> [HOW TO COMPLETE THIS TASK]:
Below are the records; copy exactly the stretch from the line containing "MLAPP date: 2017-03-06" through the line containing "Jupyter Notebook. nbviewer", both ends included, and nothing else.

==============================

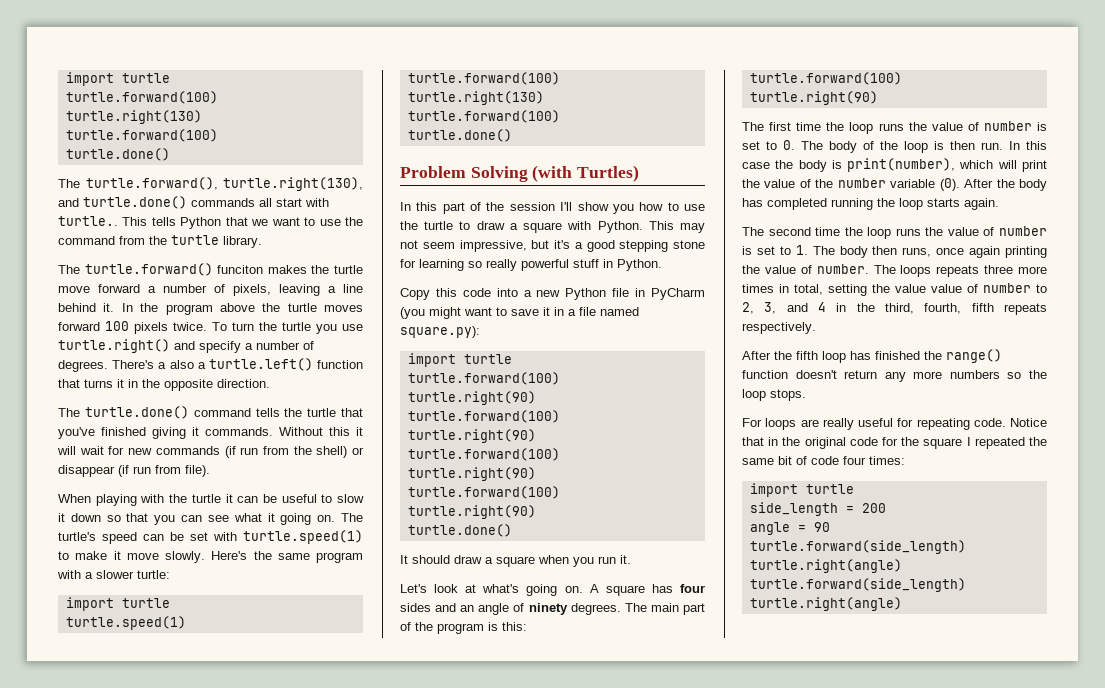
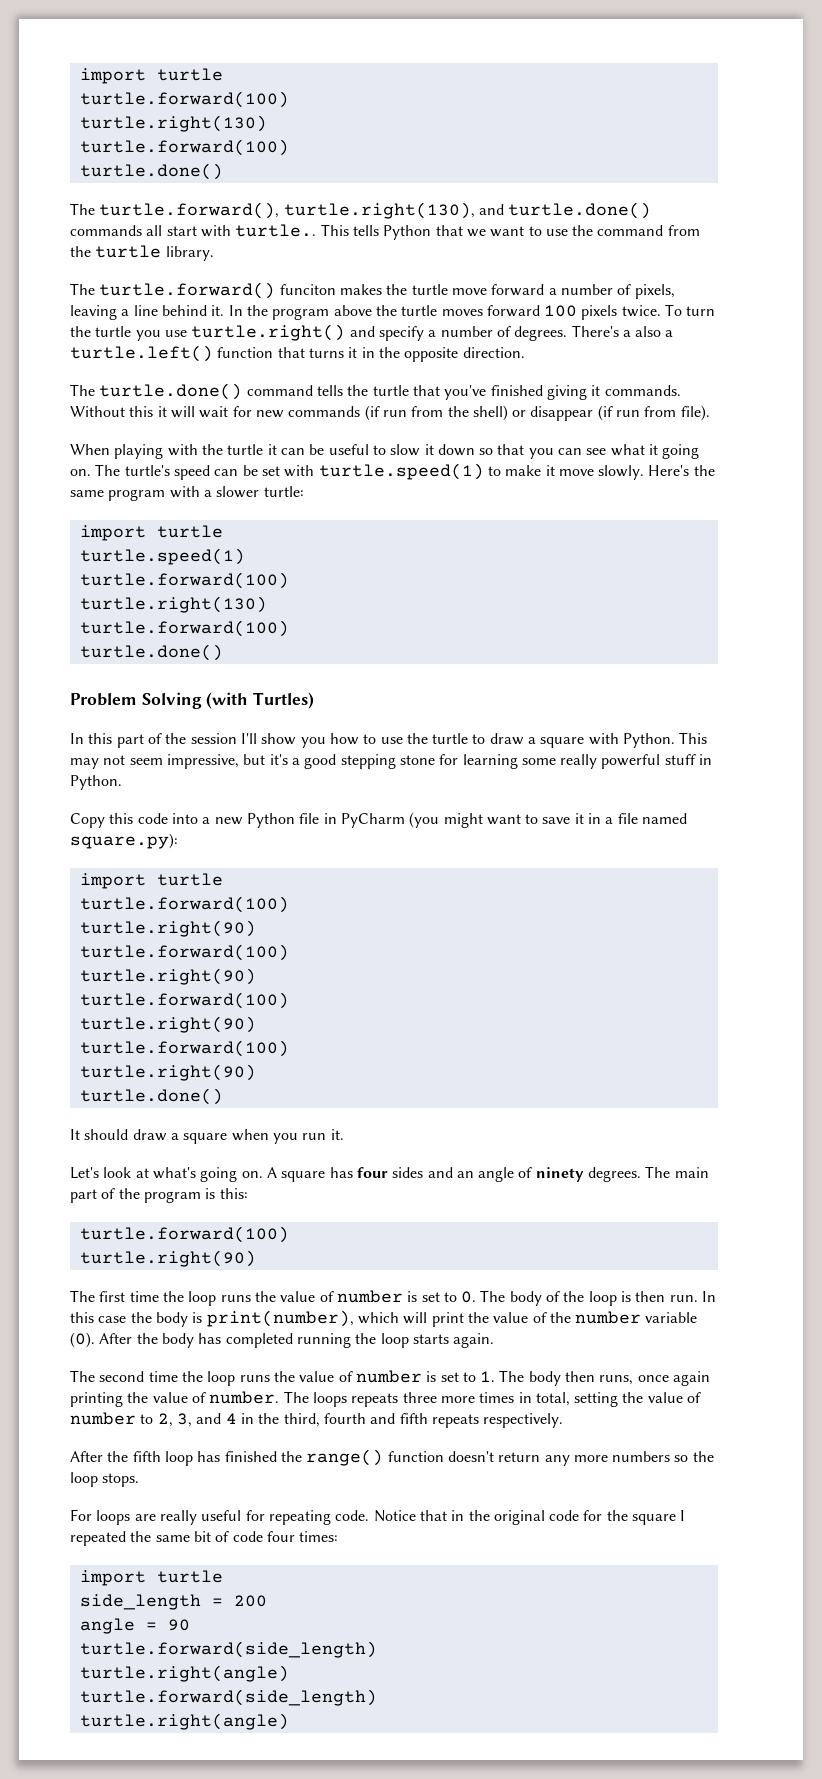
- This may not seem impressive, but it's a good stepping stone for learning so really powerful stuff in Python.
+ This may not seem impressive, but it's a good stepping stone for learning some really powerful stuff in Python.
- The loops repeats three more times in total, setting the value value of number to 2, 3, and 4 in the third, fourth, fifth repeats respectively.
+ The loops repeats three more times in total, setting the value of number to 2, 3, and 4 in the third, fourth and fifth repeats respectively.

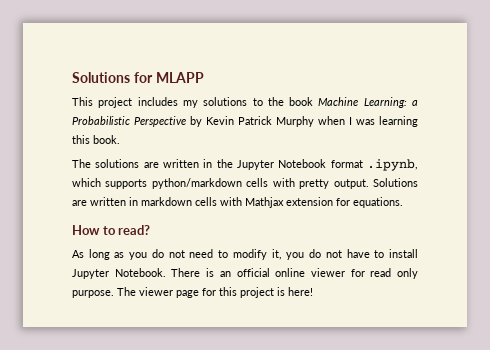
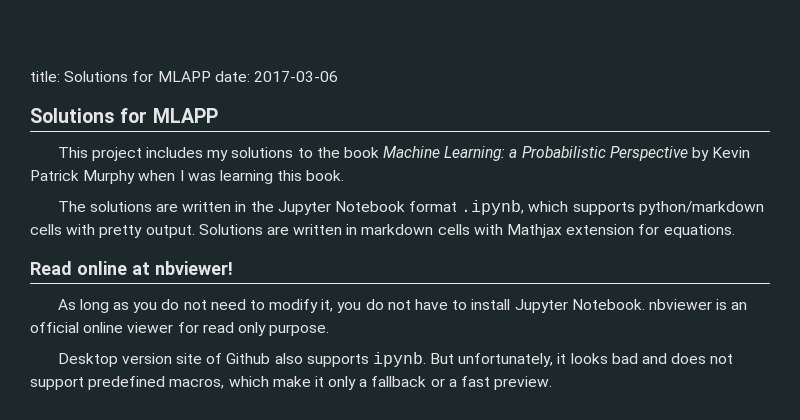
+ title: Solutions for MLAPP date: 2017-03-06
- How to read?
+ Read online at nbviewer!
- As long as you do not need to modify it, you do not have to install Jupyter Notebook. There is an official online viewer for read only purpose. The viewer page for this project is here!
+ As long as you do not need to modify it, you do not have to install Jupyter Notebook. nbviewer is an official online viewer for read only purpose.
+ Desktop version site of Github also supports ipynb. But unfortunately, it looks bad and does not support predefined macros, which make it only a fallback or a fast preview.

==============================

> [WRITTEN RESPONSE]:
+ title: Solutions for MLAPP date: 2017-03-06
- How to read?
+ Read online at nbviewer!
- As long as you do not need to modify it, you do not have to install Jupyter Notebook. There is an official online viewer for read only purpose. The viewer page for this project is here!
+ As long as you do not need to modify it, you do not have to install Jupyter Notebook. nbviewer is an official online viewer for read only purpose.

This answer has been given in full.